"I'm hard to swallow, 'cos they don't get me," sings Macy Gray on her new album, The Sellout, and she's right – even the millions who heralded her as fascinatingly quirky when she emerged with the hit I Try in 1999 don't get her these days. Being one of pop's truly uncategorisable talents has yielded diminishing returns: The Sellout is the first album of her career not to reach the UK top 75, and the British "tour" consists of three shows at this compact venue and an appearance at the G-A-Y club night.
If she's fazed – she didn't seem to be tonight – there might be consolation in the fact that small venues render her even more striking than usual. If there's one thing Gray has in abundance, it's presence, and the room's titchy dimensions magnified it.

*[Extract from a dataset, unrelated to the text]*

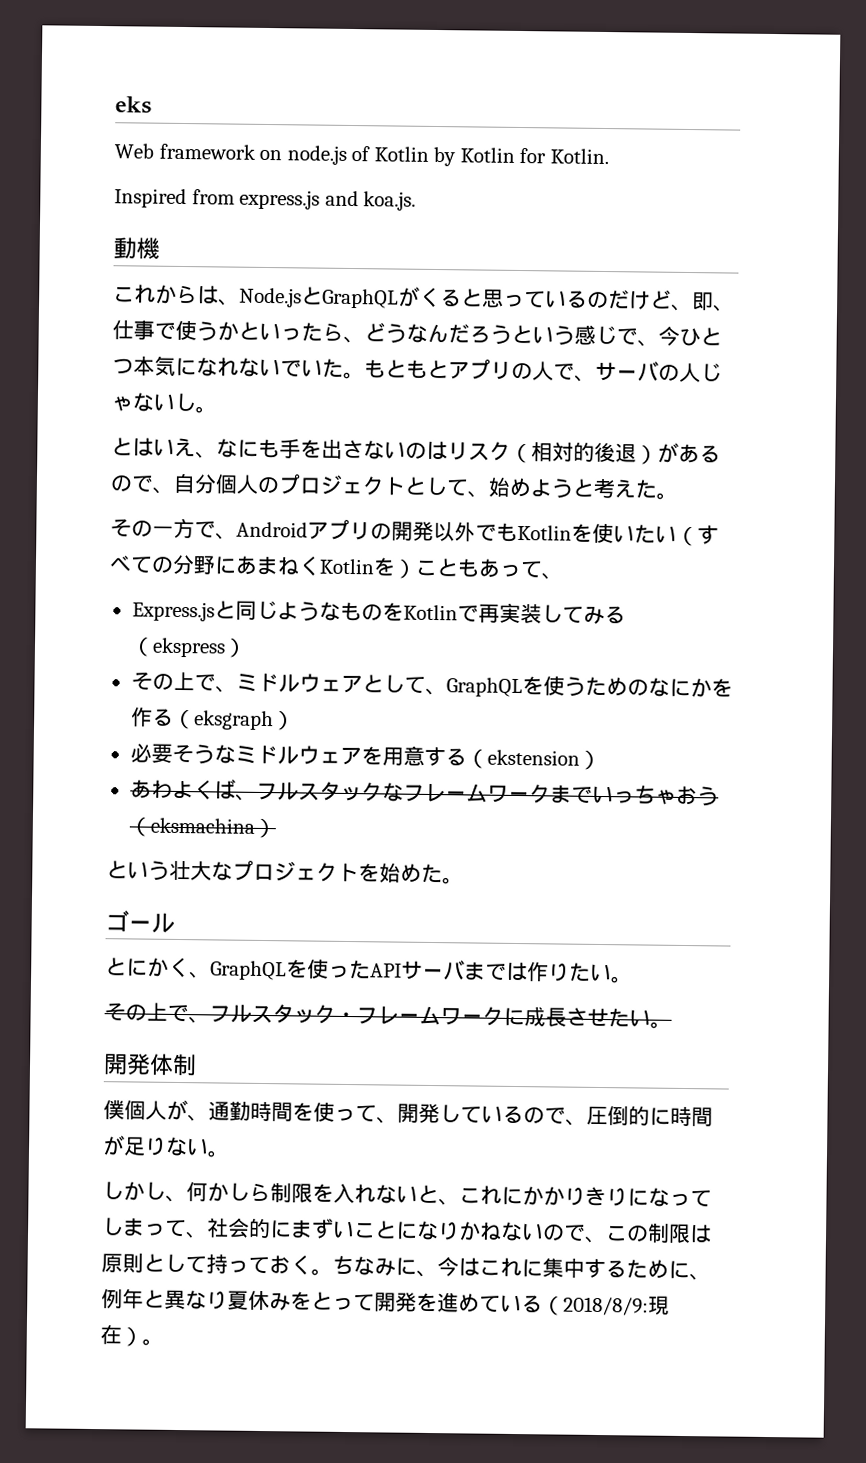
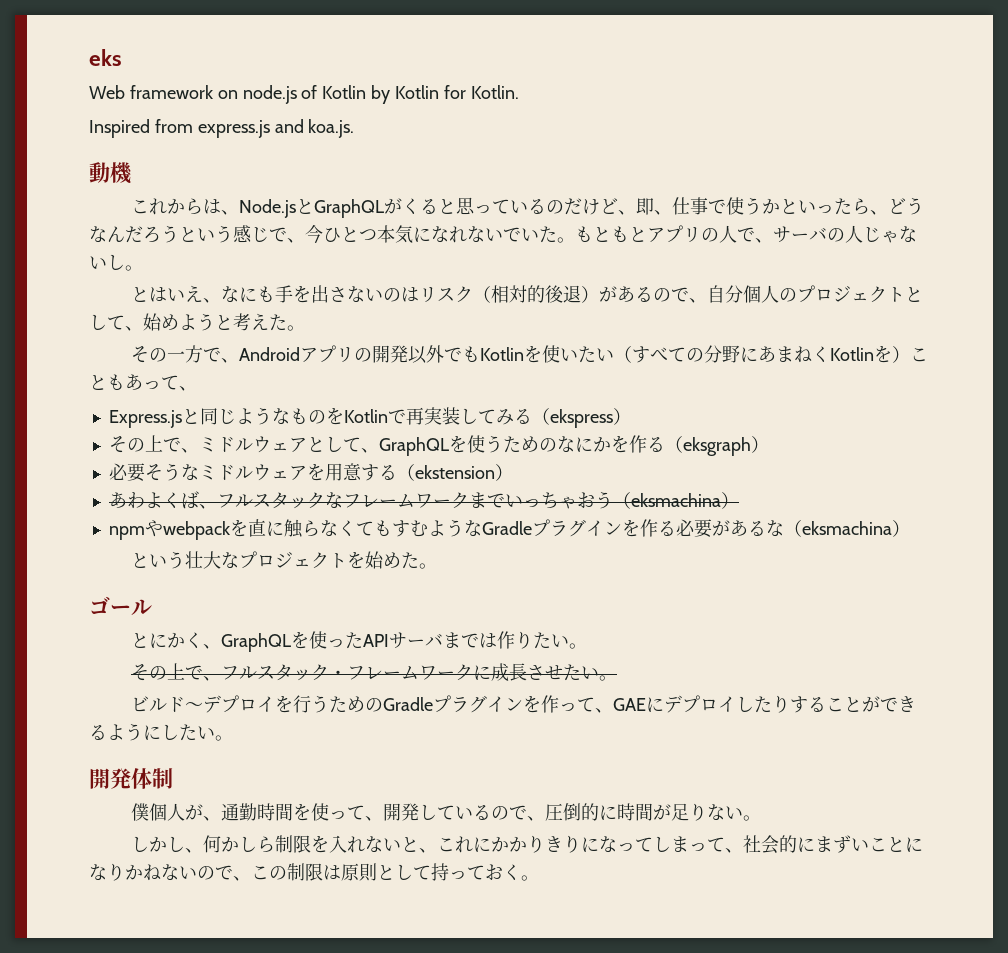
(276, 828) none -> [108,519,910,540] // npmやwebpackを直に触らなくてもすむようなGradleプラグインを作る必要があるな（eksmachina）
(672, 1025) none -> [131,695,917,713] [89,723,233,741] // ビルド〜デプロイを行うためのGradleプラグインを作って、GAEにデプロイしたりすることができるようにしたい。
[332,1255,711,1281] [101,1288,670,1316] [100,1324,164,1347] ちなみに、今はこれに集中するために、例年と異なり夏休みをとって開発を進めている（2018/8/9:現在）。 -> (539, 878) none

Whether cacklingly quipping, "The more you drink, the better we sound," or applying herself to the business of singing, she had a wonky lustre that made 90 minutes zip past.
There was a surprise at every turn, from the visual joke of her band wearing towering afro wigs (later replaced by hats) to her choice of cover versions. Who would have expected Radiohead's Creep to pop up between the roiling funk of Stalker and a dance-the-pain-away Why Don't You Call Me? Great choice, though – Thom Yorke himself couldn't have sung "I'm a weirdo" with more feeling. Rod Stewart's Da Ya Think I'm Sexy was seamlessly incorporated into the 80s disco pastiche Sexual Revolution, and, bizarrely, a fragment of a tune by prog-rock gods Yes interrupted a soulful Things That Made Me Change.
Despite an inclination toward cosmic babbling that stretched the show-closing I Try to three times its length, Gray was consistently interesting. She deserves greater rewards.